Brooklyn, by Colm Tóibín
Colm Tóibín’s Brook- lyn is a simple and utterly exquisite novel. The writing is so transparent, so apparently guileless, that I kept wondering what trickery Tóibín had used to keep me so involved, so attached, so unaccountably warmed.
The tale’s simplicity is, in a sense, like life’s: an Irish girl called Eilis can’t find good work in her home town of Enniscorthy, so she goes along with a well-intended family conspiracy to send her to a decent job in Brooklyn. It is the early 1950s. Her father is dead.
In Brooklyn, she finds her feet and falls in love. But when her older sister dies, she must return to Enniscorthy. Her Italian-American boyfriend fears that she will not return, and persuades her to marry him. His premonition is spot-on. The return throws Eilis into confusion. Her mother is now alone. She has an Irish suitor. Home is home. Brooklyn seems a long way away. Will she return? Won’t she? I have said too much already. But if the ingredients sound unremarkable, everything about the telling — the pacing, the lucidity, the balance between compassion and restraint — is consummate.
This is a story that has no villains. In fact, the amount of kindness, respect and even love Eilis inspires, without seeming to do anything special to deserve it, is touching. She is simply a good and intelligent person, and we, like those who come into contact with her, can’t seem to help having her best interests at heart. Eilis is perceptive. She is good at sensing motives, even in alien circumstances. And she is firm in her sense of herself, her autonomy, her capabilities and limits. But she is also malleable. The two qualities go together: she is perceptive enough to be sympathetic to what others want from her. When, for instance, her mother and sister arrange the move to Brooklyn, with the help of an Irish priest based there, she quickly grasps the implications: her bright and fetching sister, Rose, will have to stay at home with their mother, forgoing marriage. Her mother, too, will miss her — it surprises her to realise how much.

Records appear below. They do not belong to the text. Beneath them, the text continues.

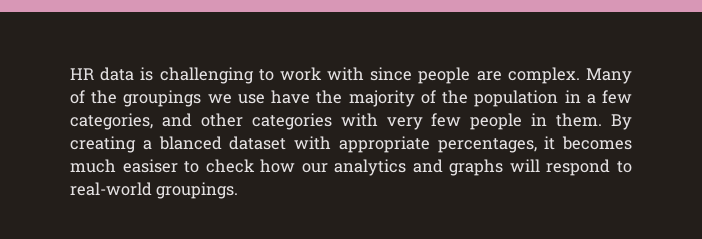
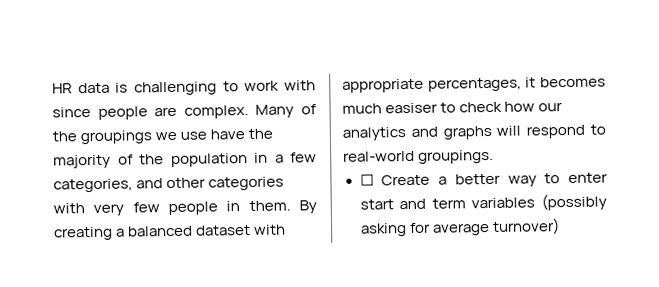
[158,136,222,150] blanced -> [128,225,194,237] balanced
(239, 190) none -> [359,172,608,187] [359,193,607,211] [360,218,560,237] // ☐ Create a better way to enter start and term variables (possibly asking for average turnover)

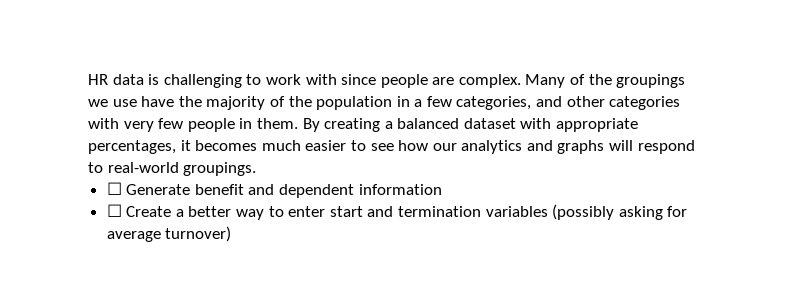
[385,101,503,114] easiser to check -> [305,140,394,151] easier to see
(495, 156) none -> [106,182,442,198] // ☐ Generate benefit and dependent information
[431,198,466,209] term -> [398,206,482,217] termination

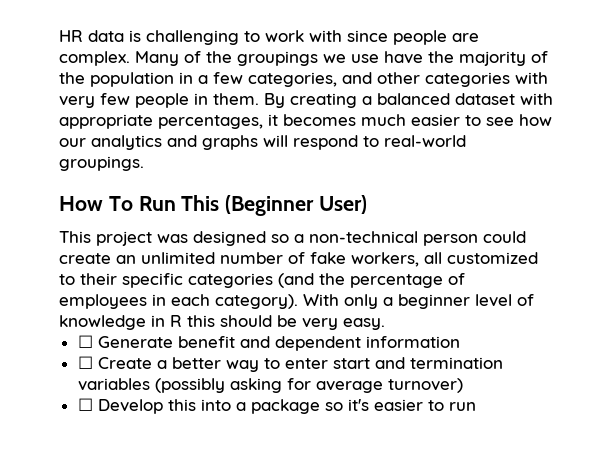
(257, 169) none -> [59,195,368,216] [59,231,526,246] [59,252,538,267] [59,273,465,288] [59,294,534,309] [59,315,385,330] // How To Run This (Beginner User) // This project was designed so a non-technical person could create an unlimited number of fake workers, all customized to their specific categories (and the percentage of employees in each category). With only a beginner level of knowledge in R this should be very easy.
(232, 234) none -> [77,398,476,414] // ☐ Develop this into a package so it's easier to run

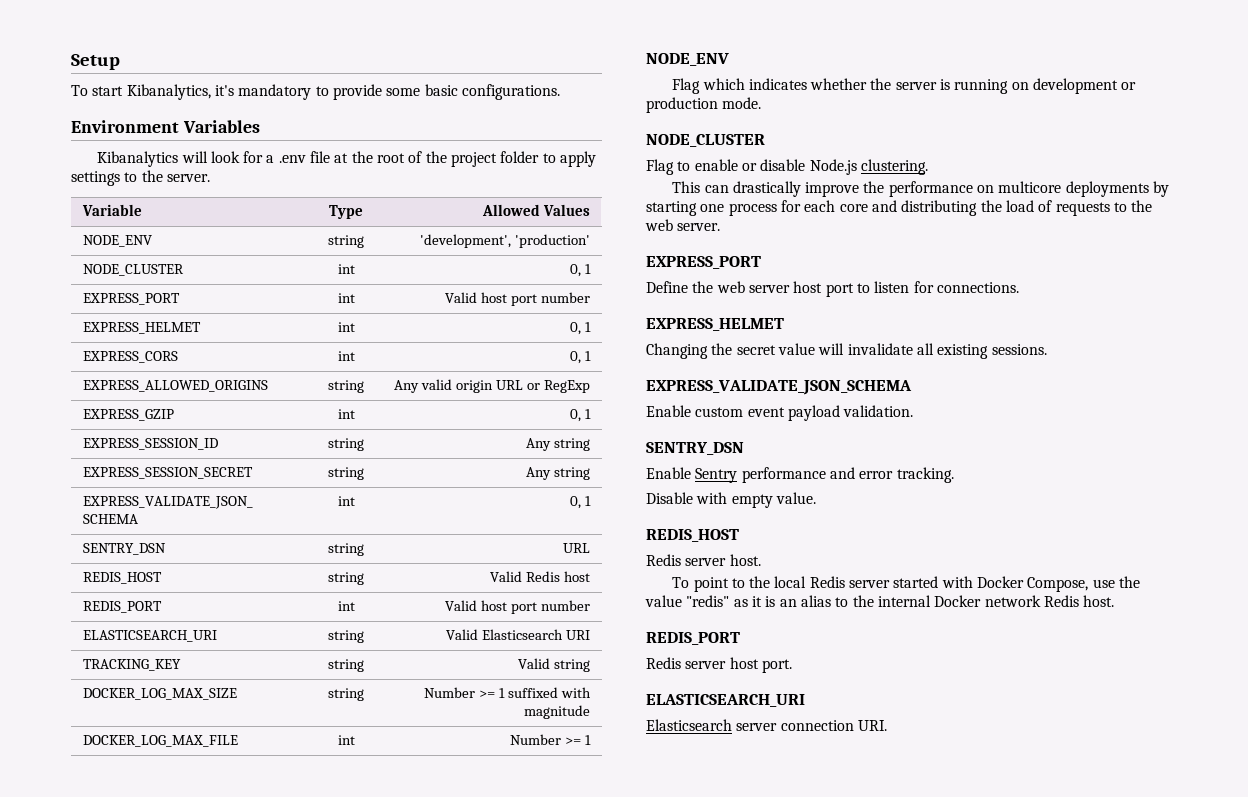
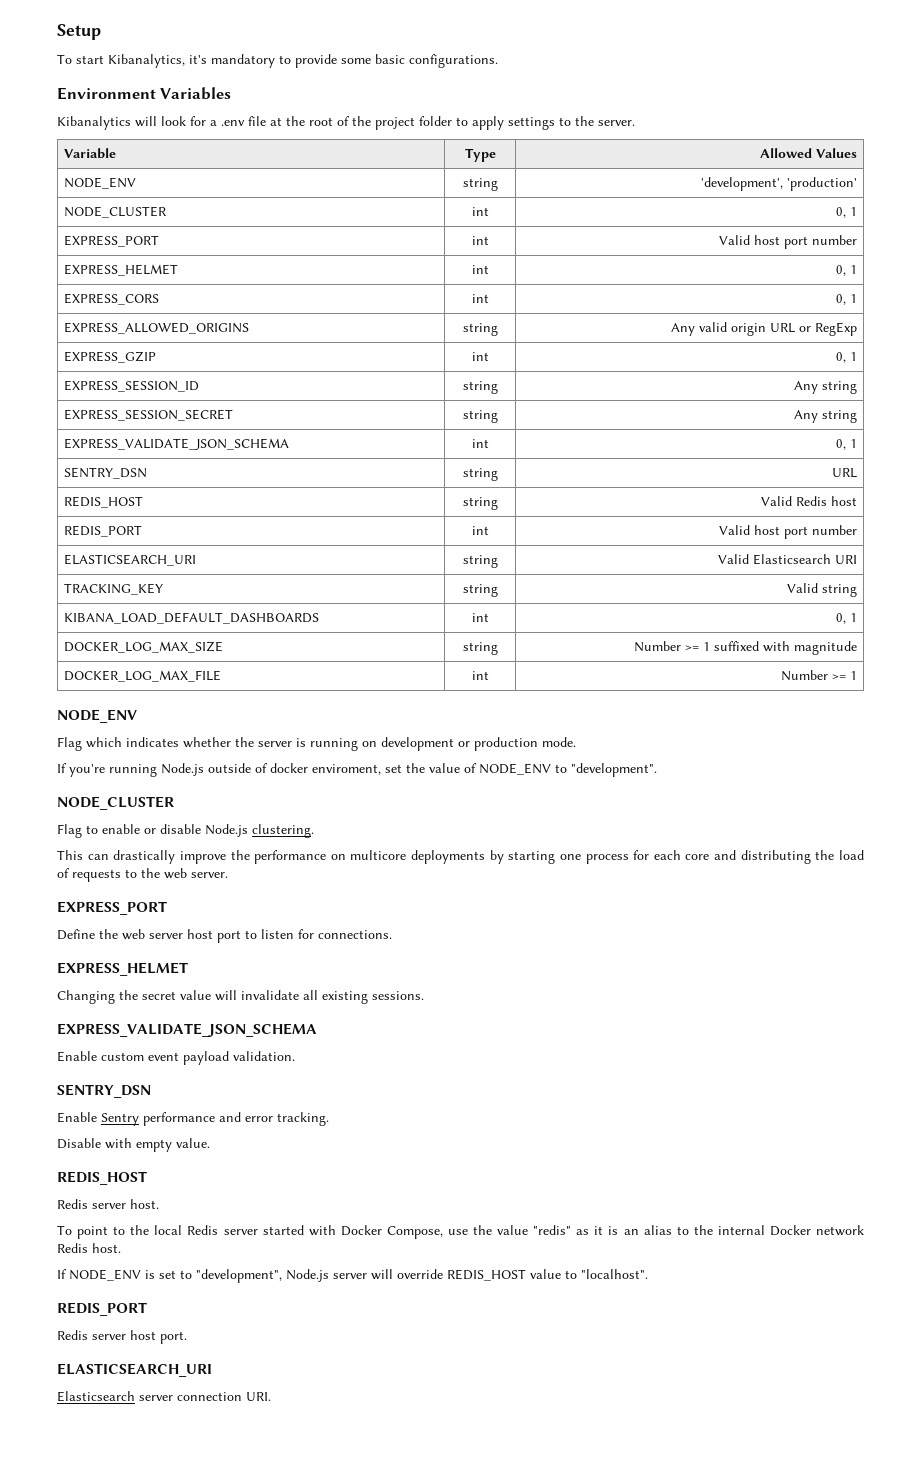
(590, 665) none -> [63,612,319,624] [471,613,489,622] [836,613,858,624] // KIBANA_LOAD_DEFAULT_DASHBOARDS | int | 0, 1
(762, 103) none -> [57,763,657,777] // If you're running Node.js outside of docker enviroment, set the value of NODE_ENV to "development".
(1115, 601) none -> [57,1269,648,1283] // If NODE_ENV is set to "development", Node.js server will override REDIS_HOST value to "localhost".

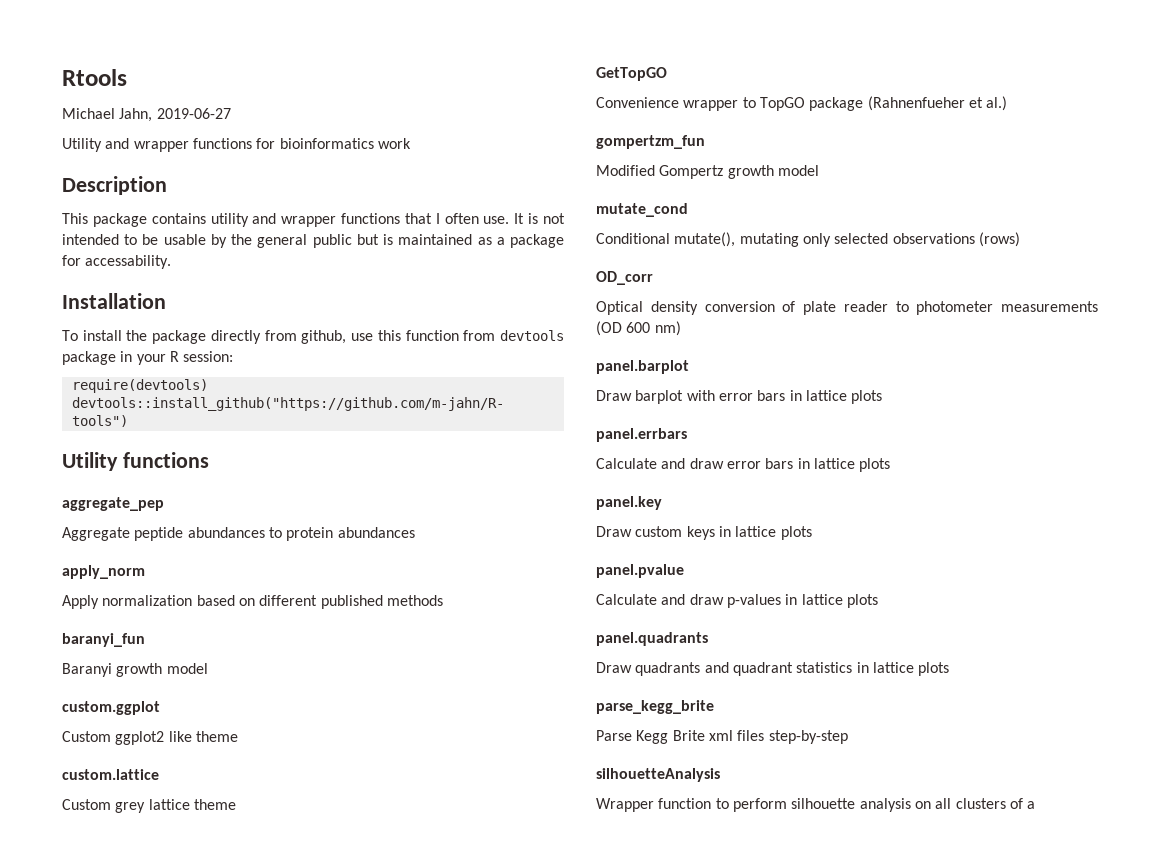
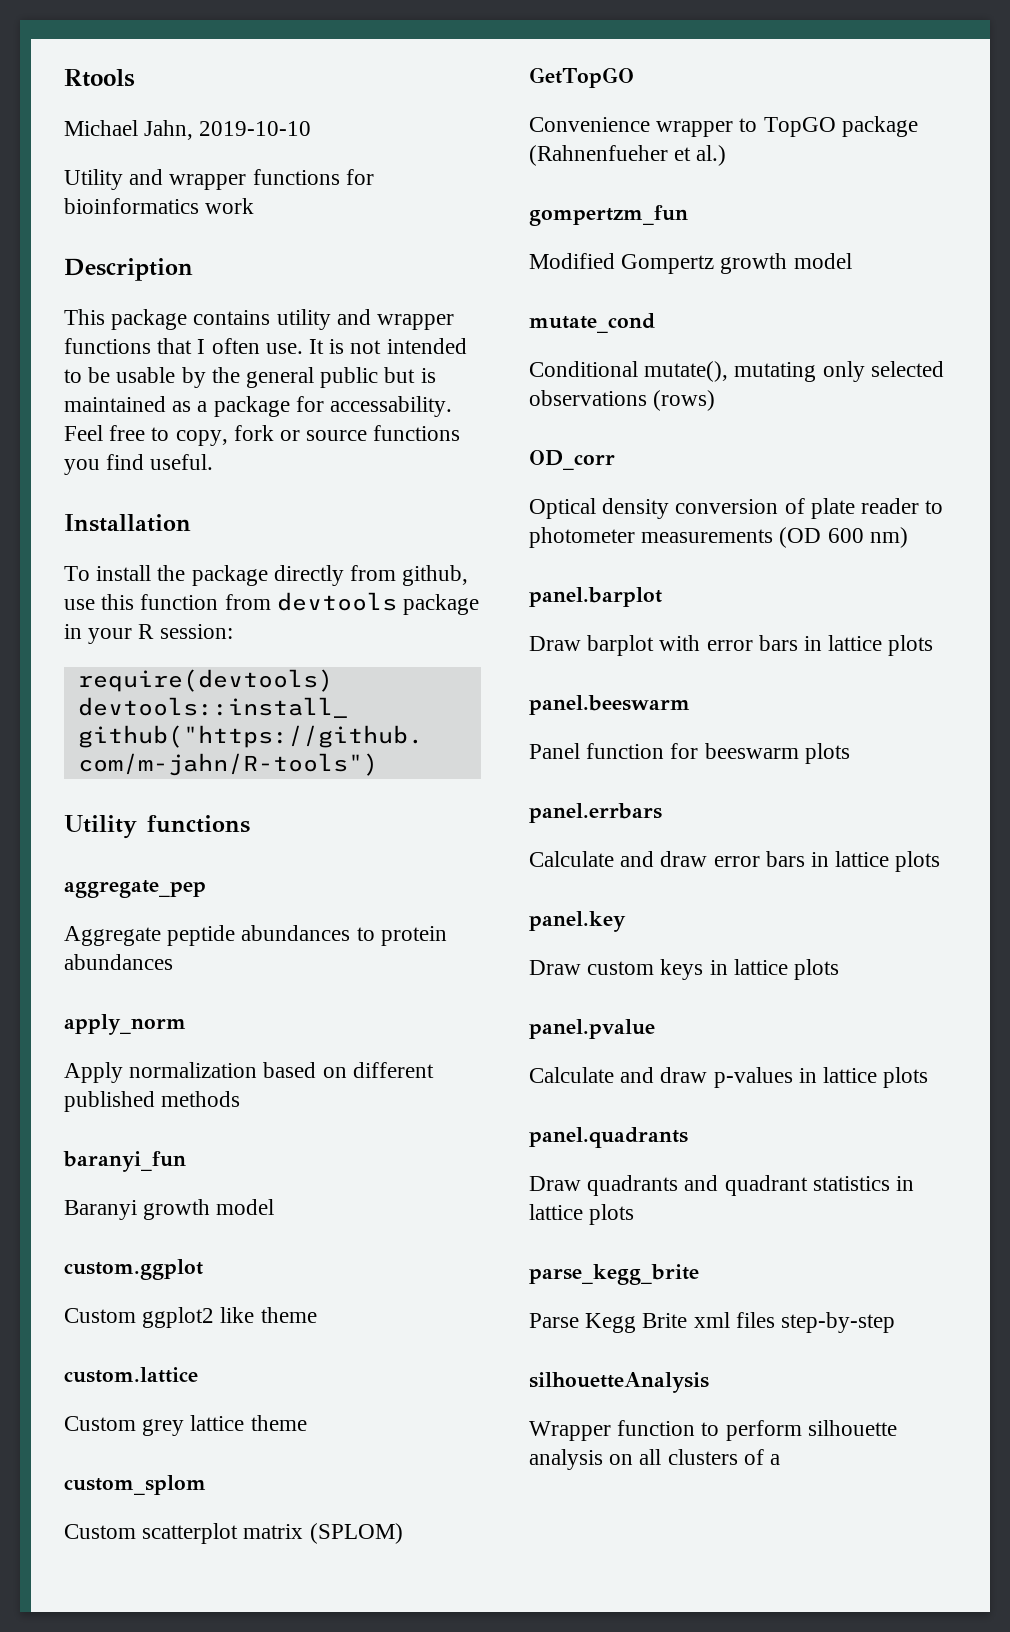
[156,108,231,119] 2019-06-27 -> [199,121,312,136] 2019-10-10
(172, 262) none -> [64,425,461,446] [64,454,214,475] Feel free to copy, fork or source functions you find useful.
(236, 804) none -> [64,1475,206,1495] [64,1523,403,1544] // custom_splom // Custom scatterplot matrix (SPLOM)
(883, 397) none -> [529,695,690,715] [529,743,850,764] // panel.beeswarm // Panel function for beeswarm plots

But Eilis also understands that the decision has been made for her in full consciousness of its repercussions; thus the only decent thing she can do is proceed with enthusiasm, however feigned.
Tóibín’s description of the voyage over is unforgettable: several pages of seasickness, misery, and — in the form of Eilis’s colorful English cabin mate — bracingly spirited benevolence. Life in Brooklyn is not easy, and Eilis succumbs to a spell of hobbling homesickness. But things improve, and, on the whole, she is well-treated and lucky. Father Flood, the priest, sets her up as promised and remains on hand to watch out for her. Her employers are fair, even rather fond. Her landlady is a bit over-solicitous but, like almost everyone, she has a soft spot for Eilis. Only a couple of her fellow tenants, all of them single young women, are a little catty.
Eilis meets Tony at a dance. Tóibín’s account of their courtship is beautiful, and enchantingly paced. Tony impresses Eilis not just by treating her well but by being ‘fully at ease and curious. His willingness to be happy, his eagerness, she saw, made him oddly vulnerable … He was delighted by things.’
We are not made to feel that these are detached or uncommitted observations on the part of Eilis. She is more than just a cipher, in other words, for the classic writer’s dilemma; on the contrary, she is deeply involved in her predicament. When they make love, she notices that he
appeared lost to the world. And this sense of him as beyond her made her want him more than she had ever done, made her feel that this now and the memory of it later would be enough for her and had made a difference to her beyond anything she had ever imagined.
Does she actually love him? She says as much to her confessor. But when pressed to confirm it, ‘she sighed and said nothing’.
When, after Rose’s sudden death, Eilis receives a letter that makes it clear she must make a return trip to Ireland, she wants to be able to tell Tony that she will stay. But then it occurs to her that he might feel that it is her duty to go.
Is she rationalising a secret desire to return? Or is this another instance of Eilis’s admirable fellow-feeling, her ability to perceive and somehow mirror the goodness in other people? Decency and pity, at any rate, are swirling and thickening around Eilis and Tony, and threatening to get the better of their romance.
There is, of course, a moral dimension to any homecoming. Home has claims on us that overpower most others. And yet by lavishing so much attention on Eilis’s time in Brooklyn, Tóibín quietly upends this moral expectation. So we are inevitably saddened to read that, back in Ireland, ‘everything about [Tony] seemed remote’ to Eilis. ‘And not only that, but everything else that had happened in Brooklyn seemed as though it had almost dissolved and was no longer richly present for her.’
When it has been so richly present for us, this can’t help but hurt.